É uma lógica que diminui custos em detrimento da qualidade de ensino e pesquisa

Magno Carvalho é diretor do Sindicato de Trabalhadores da USP (Sintusp)

Em outubro de 2010, havia um boato na USP de que o reitor João Grandino Rodas iria demitidos aposentados que continuassem a trabalhar. Uma sentença do Supremo Tribunal Federal (STF), porém, separa o conceito de aposentadoria ao de salário, permitindo ao funcionário ter as duas remunerações como fonte de renda.

A partir desta sentença,em 2007, a USP baixou uma portaria dizendo que o aposentado tem direito de optar se continua ou não trabalhando. Com isso, cerca de mil funcionários que estavam com tempo de aposentadoria e contribuição paga, se aposentaram e continuaram trabalhando.

Com o boato das demissões dos funcionários aposentados, o Sindicato dos Trabalhadores da USP (Sintusp) procurou o Prof. Joel Dutra, diretor do Departamento de Recursos Humanos (DRH) da USP. Na ocasião, o diretor Dutra negou a informação e enfatizou que não passava de boato. Também disse que o DRH pensava em um plano de demissões voluntárias para os funcionários aposentados, mas apenas em meados de março. Mesmo assim, em janeiro, 270 funcionários foram demitidos de uma só vez.

Foram dispensadas pessoas importantes para a Universidade. Como um casal de pediatras que trabalhava em Bauru, e que pesquisavam a Síndrome de Pierre Robin. Também foram demitidos experientes técnicos de laboratórios, o que compromete o andamento das pesquisas.

Na realidade, a reitoria está fazendo uma redução de custos. Um funcionário mais antigo, que tenha cinco quinquênios – um aumento de 5% do salário a cada cinco anos – é um funcionário mais de 25% mais caro que uma pessoa recém-contratada. Essa é a lógica dessas demissões. É uma lógica que diminui custos em detrimento da qualidade de ensino e pesquisa.

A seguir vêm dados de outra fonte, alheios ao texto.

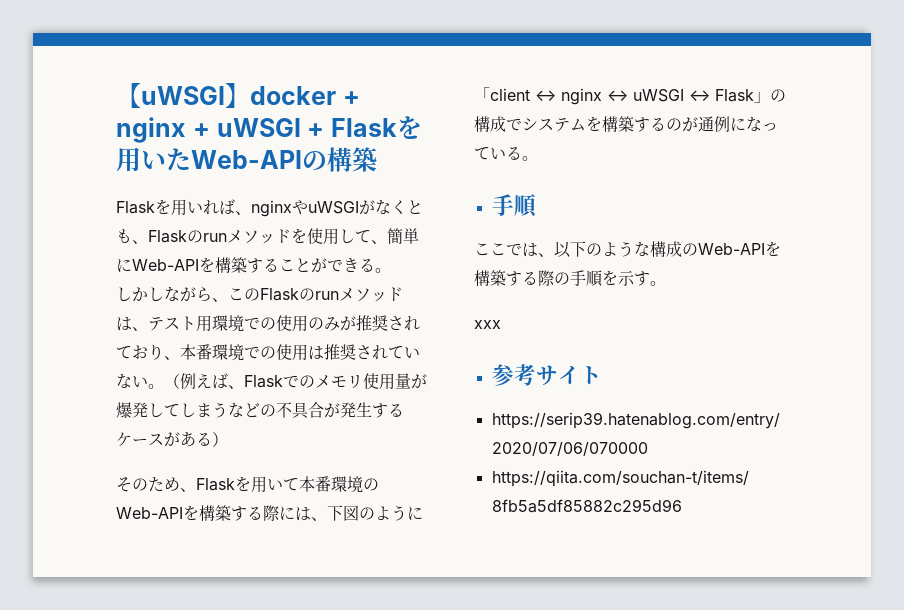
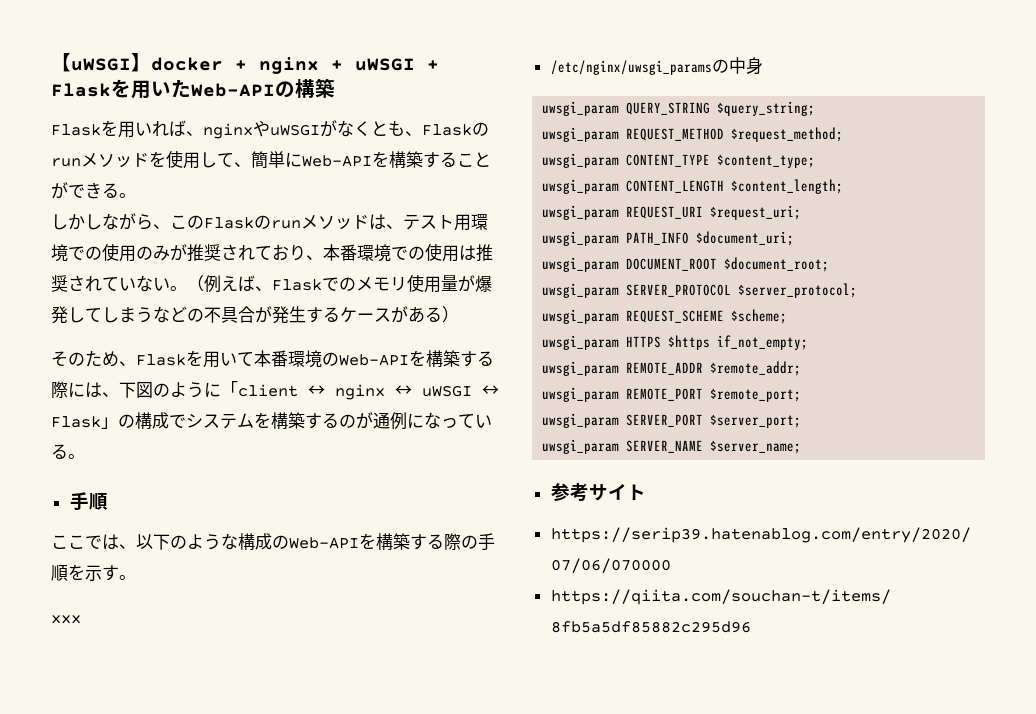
(501, 324) none -> [550,57,763,75] [542,101,816,116] [542,127,844,142] [542,153,816,168] [542,179,844,194] [542,205,802,220] [542,231,795,246] [542,257,830,272] [542,283,858,298] [542,309,788,324] [542,335,809,350] [542,361,802,376] [542,387,802,402] [542,413,802,428] [542,439,802,454] // /etc/nginx/uwsgi_paramsの中身 // uwsgi_param QUERY_STRING $query_string; // uwsgi_param REQUEST_METHOD $request_method; // uwsgi_param CONTENT_TYPE $content_type; // uwsgi_param CONTENT_LENGTH $content_length; // uwsgi_param REQUEST_URI $request_uri; // uwsgi_param PATH_INFO $document_uri; // uwsgi_param DOCUMENT_ROOT $document_root; // uwsgi_param SERVER_PROTOCOL $server_protocol; // uwsgi_param REQUEST_SCHEME $scheme; // uwsgi_param HTTPS $https if_not_empty; // uwsgi_param REMOTE_ADDR $remote_addr; // uwsgi_param REMOTE_PORT $remote_port; // uwsgi_param SERVER_PORT $server_port; // uwsgi_param SERVER_NAME $server_name;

A Reitoria afirmou que desligou funcionários aposentados não concursados, mas pessoas que fizeram concurso público também perderam cargos, obrigando o órgão a readmitir 99 dos 270 demitidos. A USP possui funcionários públicos estatutários – vinculados ao regime da Lei Federal n°. 8.112 e contratados por concurso público – e celetistas, já que os concursos para servidores públicos na USP acabaram em 1974.

Até o momento, quatro funcionários de Campi do interior foram julgados separadamente e todos foram reintegrados. A Justiça considerou a Portaria da USP de 2007 e o fato de o STF dizer que o funcionário aposentado pode continuar em atividade sem caracterizar acúmulo de trabalho.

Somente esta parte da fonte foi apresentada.